Keynes would surely be amused at how we have learnt so little from economic history. The policies of Trump, just like that of Churchill, are aimed at restoring economic glory, but will end up doing the opposite. The higher tariffs will lower imports but also lead to higher cost of imports, impacting both consumers and manufacturers that import from China. Other countries might also retaliate by increasing their tariffs, disrupting the world trade order which will also impact US exports. “Beggar thy neighbour” policies eventually make everyone a beggar, as we saw during the Great Depression. Trump’s policies to cut government spending are based on the philosophy of Keynes’s rival Friedrich Hayek. However, establishing a department to achieve the objective just undoes the policy. There has also been a huge rally in bitcoin prices, tracking Trump’s appointment of a crypto supporter as the chair of the Securities and Exchange Commission. Ideally, the expectations of a rising US dollar should lead to lower bitcoin prices. Trump has also threatened the BRICS economies with higher tariffs if they promote a BRICS currency. Apart from disrupting trade, globalisation and the dollar, Trump is also expected to jeopardise the limited progress made on climate negotiations. It is just an endless list of self-goals.

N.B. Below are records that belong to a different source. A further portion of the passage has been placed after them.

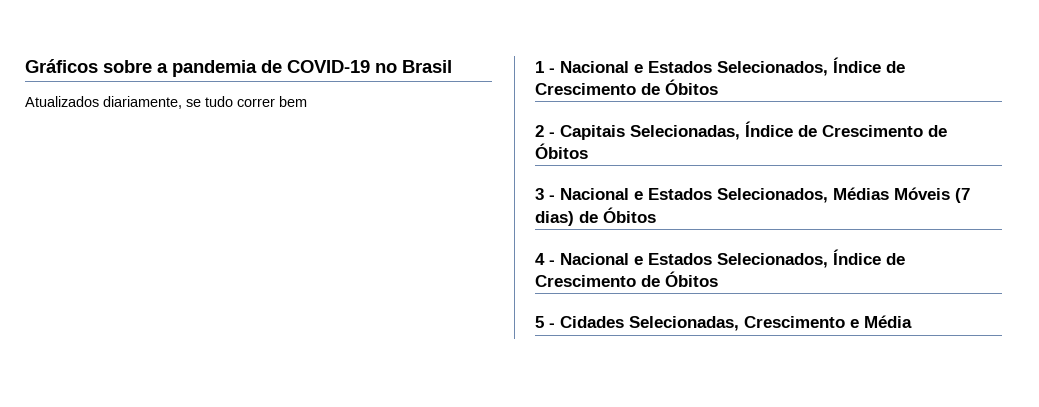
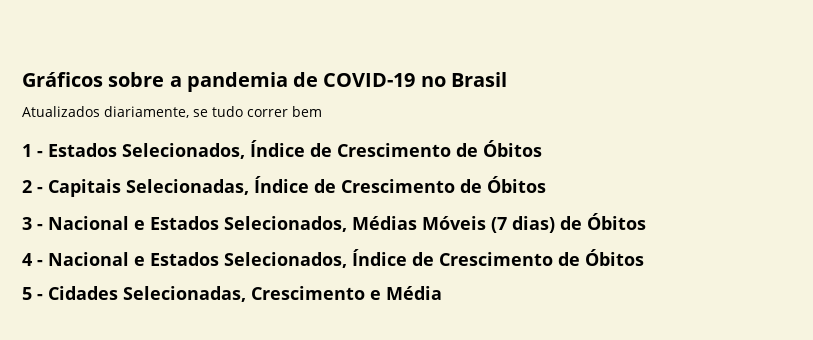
[560,61,643,73] Nacional e -> (43, 154) none

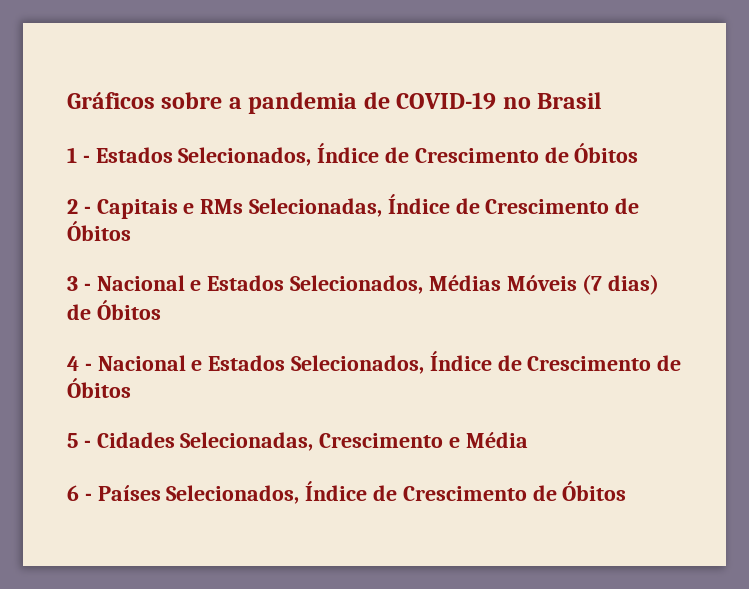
[22,106,322,118] // Atualizados diariamente, se tudo correr bem -> (602, 100) none
(121, 188) none -> [183,199,244,214] e RMs
(442, 293) none -> [67,481,627,504] // 6 - Países Selecionados, Índice de Crescimento de Óbitos

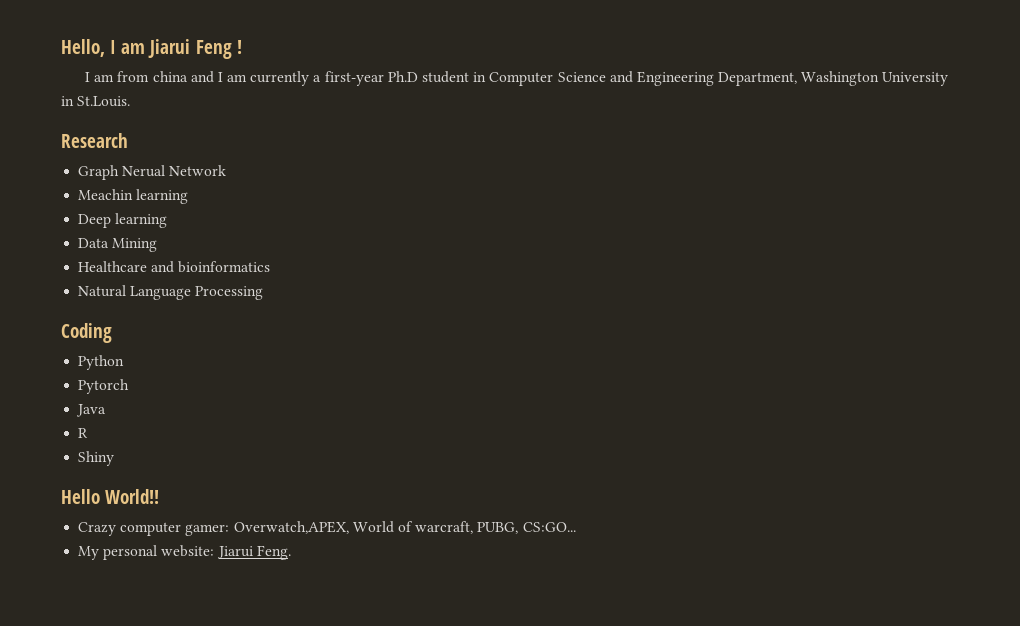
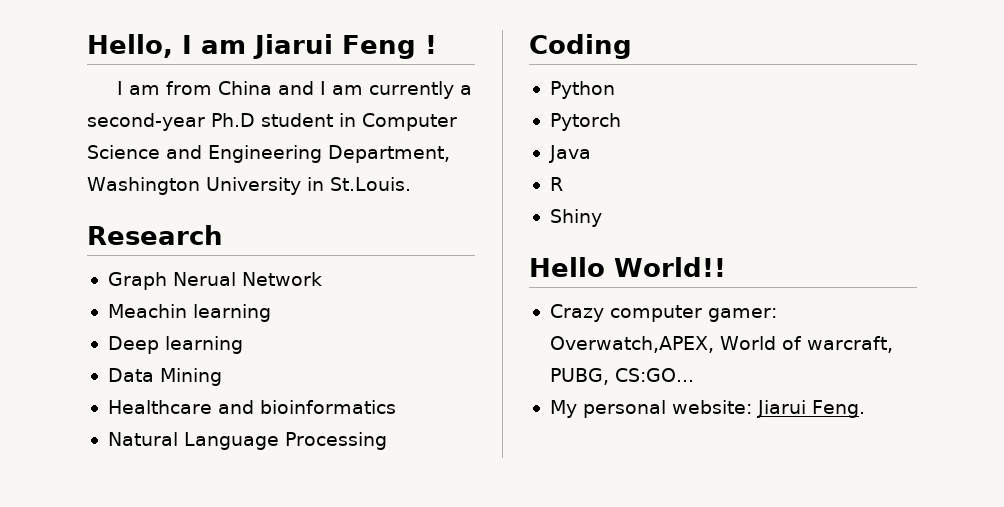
[152,71,188,82] china -> [217,81,272,95] China
[324,71,384,86] first-year -> [87,113,205,131] second-year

Keynes would also have noted a worrying similarity between the US’ inability to play a leadership role in the early 21st century and the UK’s inability to do the same in the early 20th century. A lack of leadership policies only created more fissures, taking the world towards multiple conflicts and wars. In the end, Keynes himself had to try and restore world peace by leading the discussions in Bretton Woods, creating the World Bank and the International Monetary Fund (IMF).

Let me end the article with an IMF story. In 2019, the IMF published an article imagining Keynes visiting the institution he once created on its 75th anniversary. In it, Keynes was amazed at how much the world had changed in 75 years: the UK slipping in the global hierarchy, currencies floating, and women not just working at the IMF but leading it (Christine Lagarde headed it in 2019). Seeing how the world has panned out since 2019, Keynes would be both tickled and concerned with how his books and article remain prophetic, even 100  years later.

The author teaches at Ahmedabad University.